Good to know. But the elaboration of all this has been piecemeal, from our perspective. And if it’s unclear to us, then it will likely be unclear to potential buyers.
So, in defense of Big Blue, Mr. Doak did some research and sent along this list of “Key Dates in Recent IBM Cloud Computing History”:
–October 8, 2007 – IBM announced a joint academic program with Google to help university students gain the skills to program cloud applications.
–Nov. 14, 2007 – IBM announced China Telecom using its “Idea Factory” via cloud.
–Nov. 15, 2007 – IBM unveiled “Blue Cloud,” cloud computing technologies that allow corporate data centers to operate more like the Internet.
–Feb. 1, 2008 – IBM announced the first cloud computing center for Wuxi City of China.
–Feb. 5, 2008 – IBM announced a joint research initiative with 13 European partners to address the fluctuating demand for IT resources in a cloud computing environment.
–Feb. 25, 2008 – IBM extended the Google project with the National Science Foundation.
–March 19, 2008 – IBM and the IDA Ireland (Industrial Development Agency of Ireland) established Europe’s first Cloud Computing Center in Dublin.
–March 26, 2008 – IBM announced an academic collaboration with Georgia Institute of Technology and Ohio State University to develop new autonomic technology for cloud computing.
–April, 2008 – Sogeti (a subsidiary of Cap Gemini) used IBM Idea Factory via the IBM Cloud Computing Center at Dublin to complete a companywide activity to generate business ideas.
–April 23, 2008 – IBM announced a new cloud-based offering targeting Web 2.0 companies called iDataPlex.
–April 23, 2008 – Criteria of working with the National Science Foundation on Cloud Computing.

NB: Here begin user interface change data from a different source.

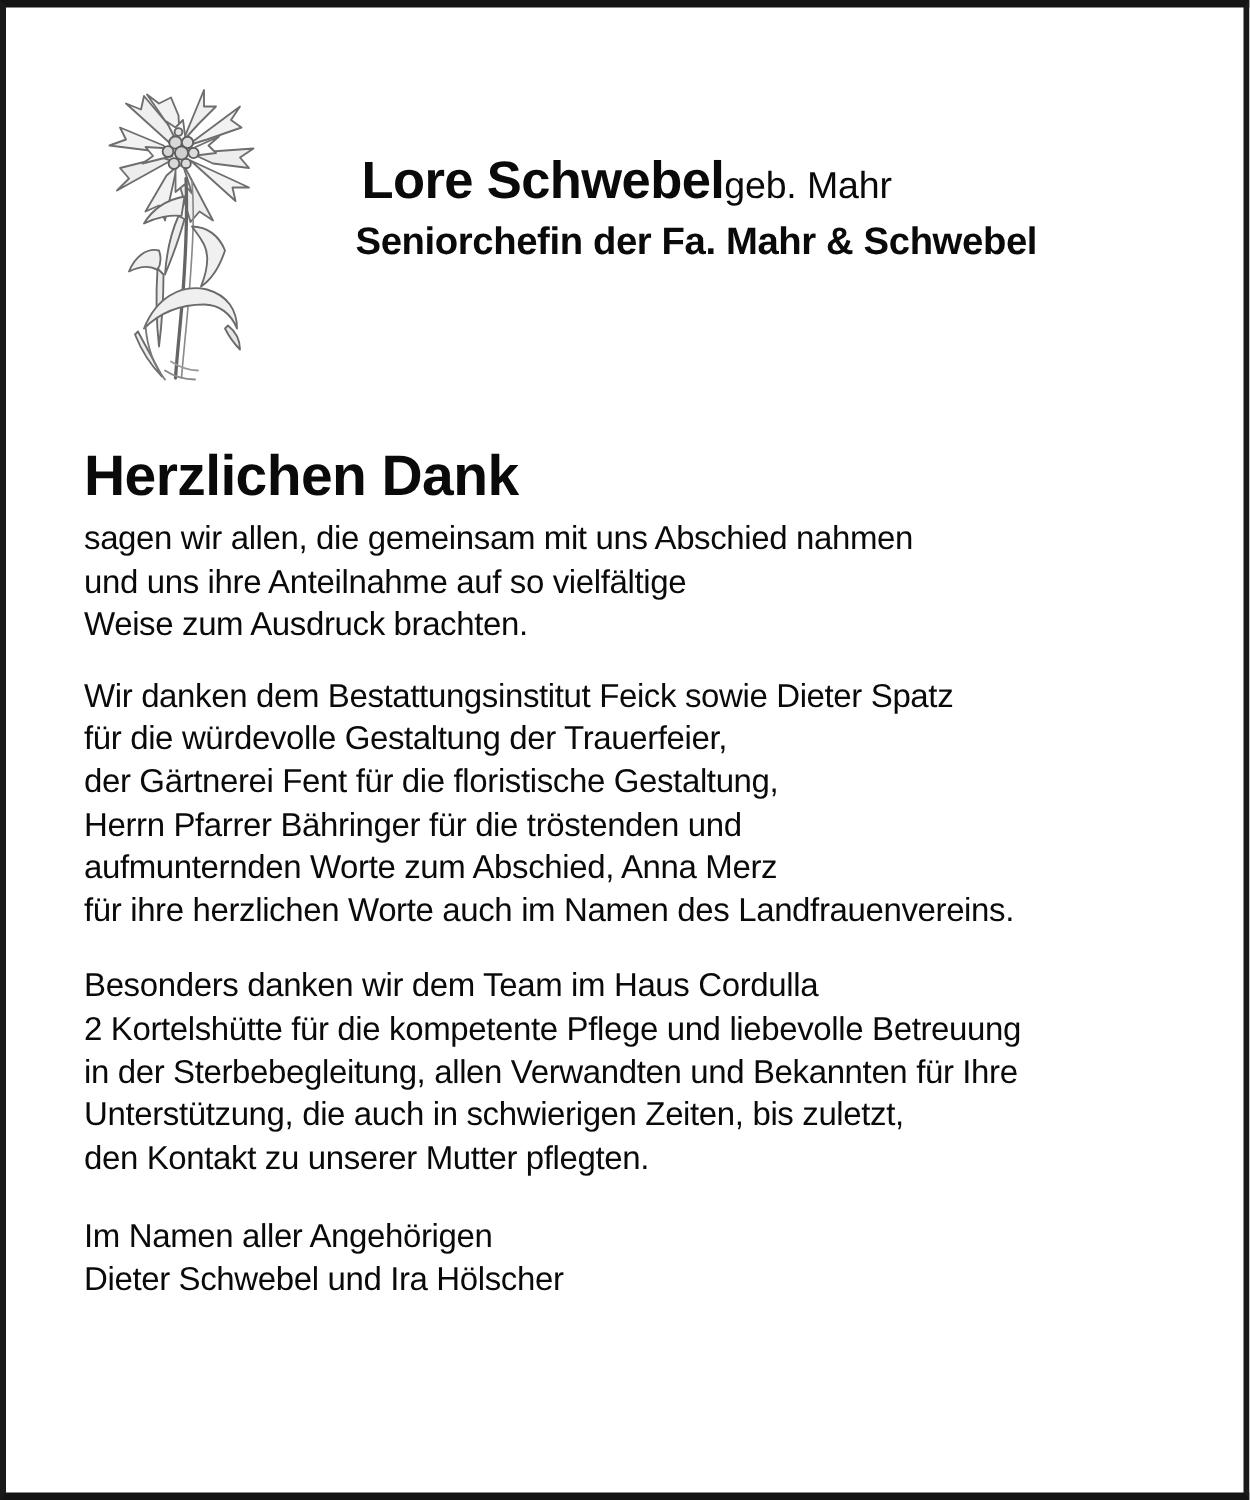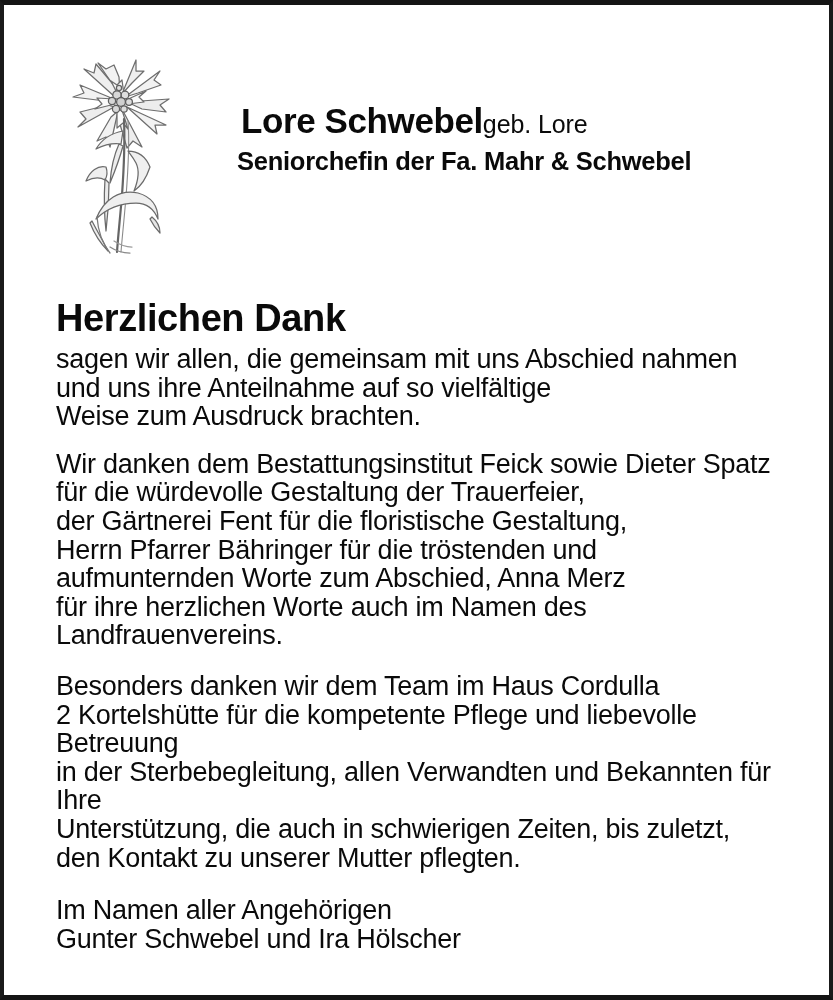--- a/index.html
+++ b/index.html
@@ -176,7 +176,7 @@
 
     <div class="header-text">
       <div class="name-line">
-        <span class="name-main">Lore Schwebel</span><span class="name-suffix">geb. Lore</span>
+        <span class="name-main">Lore Schwebel</span><span class="name-suffix">geb. Mahr</span>
       </div>
       <div class="subtitle-line">Seniorchefin der Fa. Mahr &amp; Schwebel</div>
     </div>

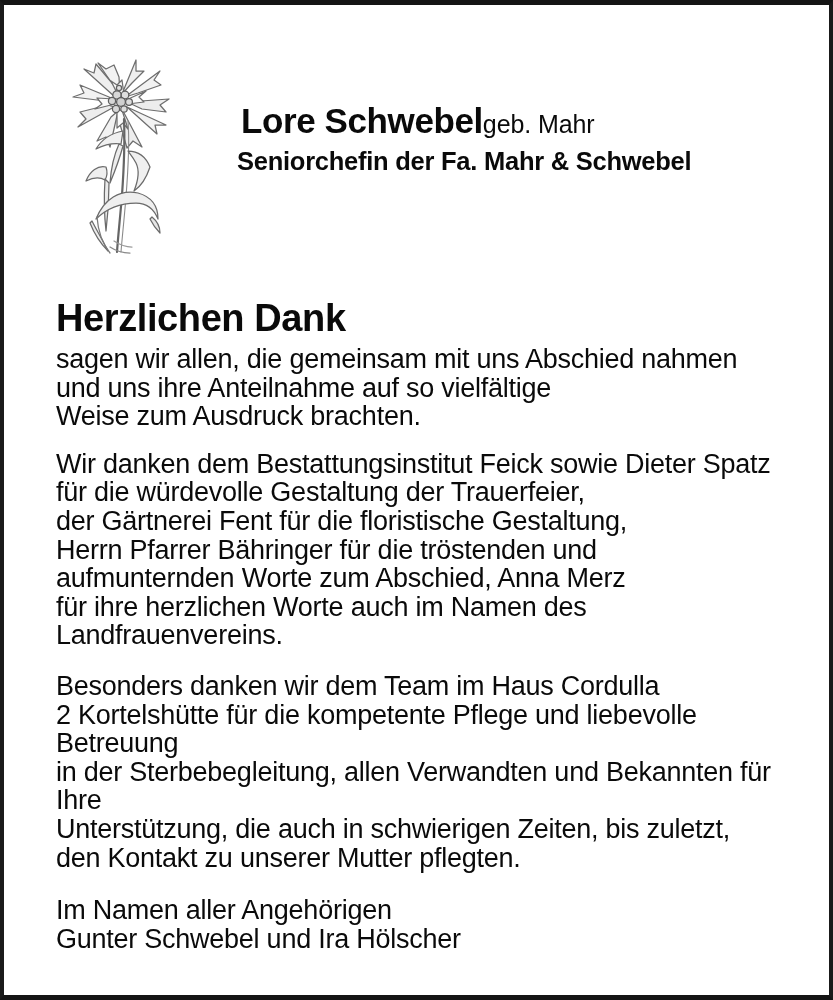--- a/index.html
+++ b/index.html
@@ -101,7 +101,7 @@
     padding-left: 3px;
   }
   .para {
-    font-size: 27px;
+    font-size: 22px;
     line-height: 28.6px;
     letter-spacing: -0.25px;
     margin: 0;

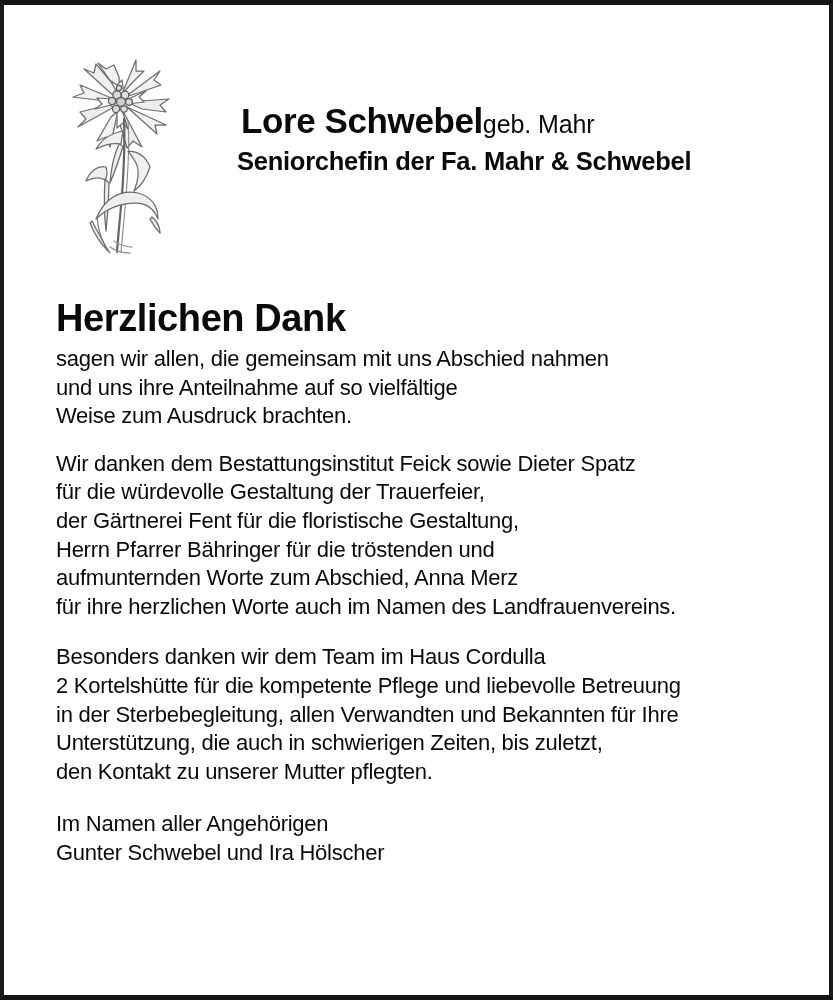--- a/index.html
+++ b/index.html
@@ -202,7 +202,7 @@
 den Kontakt zu unserer Mutter pflegten.</p>
     <div class="gap-xl"></div>
     <p class="para">Im Namen aller Angehörigen
-Gunter Schwebel und Ira Hölscher</p>
+Dieter Schwebel und Ira Hölscher</p>
     <div class="gap-md"></div>
   </div>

–May 9, 2008 – IBM announced the Vietnam Information for Science and Technology Advance Innovation Portal live on an IBM cloud computing infrastructure.
–June 18, 2008 – iTricity, a hosting service company based in Amsterdam, the Netherlands, announced that it has chosen IBM technology to establish its cloud computing center.
–June 24, 2008 – IBM announced the African Innovation Center, which comprises a cloud computing center, a business partner center and a banking center of excellence.
–June 24, 2008 – IBM announced two new cloud computing centers in emerging markets, one in Beijing, China, and in Johannesburg, South Africa.
–Aug. 1, 2008 – IBM launched two new cloud centers in developed markets, one in Tokyo and in Raleigh, North Carolina.
–Sept. 24, 2008 – IBM launched four more cloud computing centers in emerging markets: India, Brazil, Korea and Vietnam.
–Oct. 6, 2008 – IBM launched cloud-enabled services.
–Oct. 24, 2008 – “IBM and NC State Democratize Education Through Cloud Computing”
Impressive, seriously. We have here a good list of disparate cloud-related IBM events that took place during the last year.
But we’re still seeing what marketing folks love to call “point solutions.” We don’t perceive the establishment of a clear cloud-computing strategy on IBM’s part — something a potential customer can hold in his or her hands and evaluate.
Clarification may happen in the near future. Mr. Doak assured me, “I think you’ll definitely see a more centralized approach from IBM moving forward, particularly since cloud computing is currently among the top priorities within the company. Stay tuned, we’re looking forward to continuing the conversation.”
So are we.
A final note: If we don’t see you before Thanksgiving, please have a peaceful one.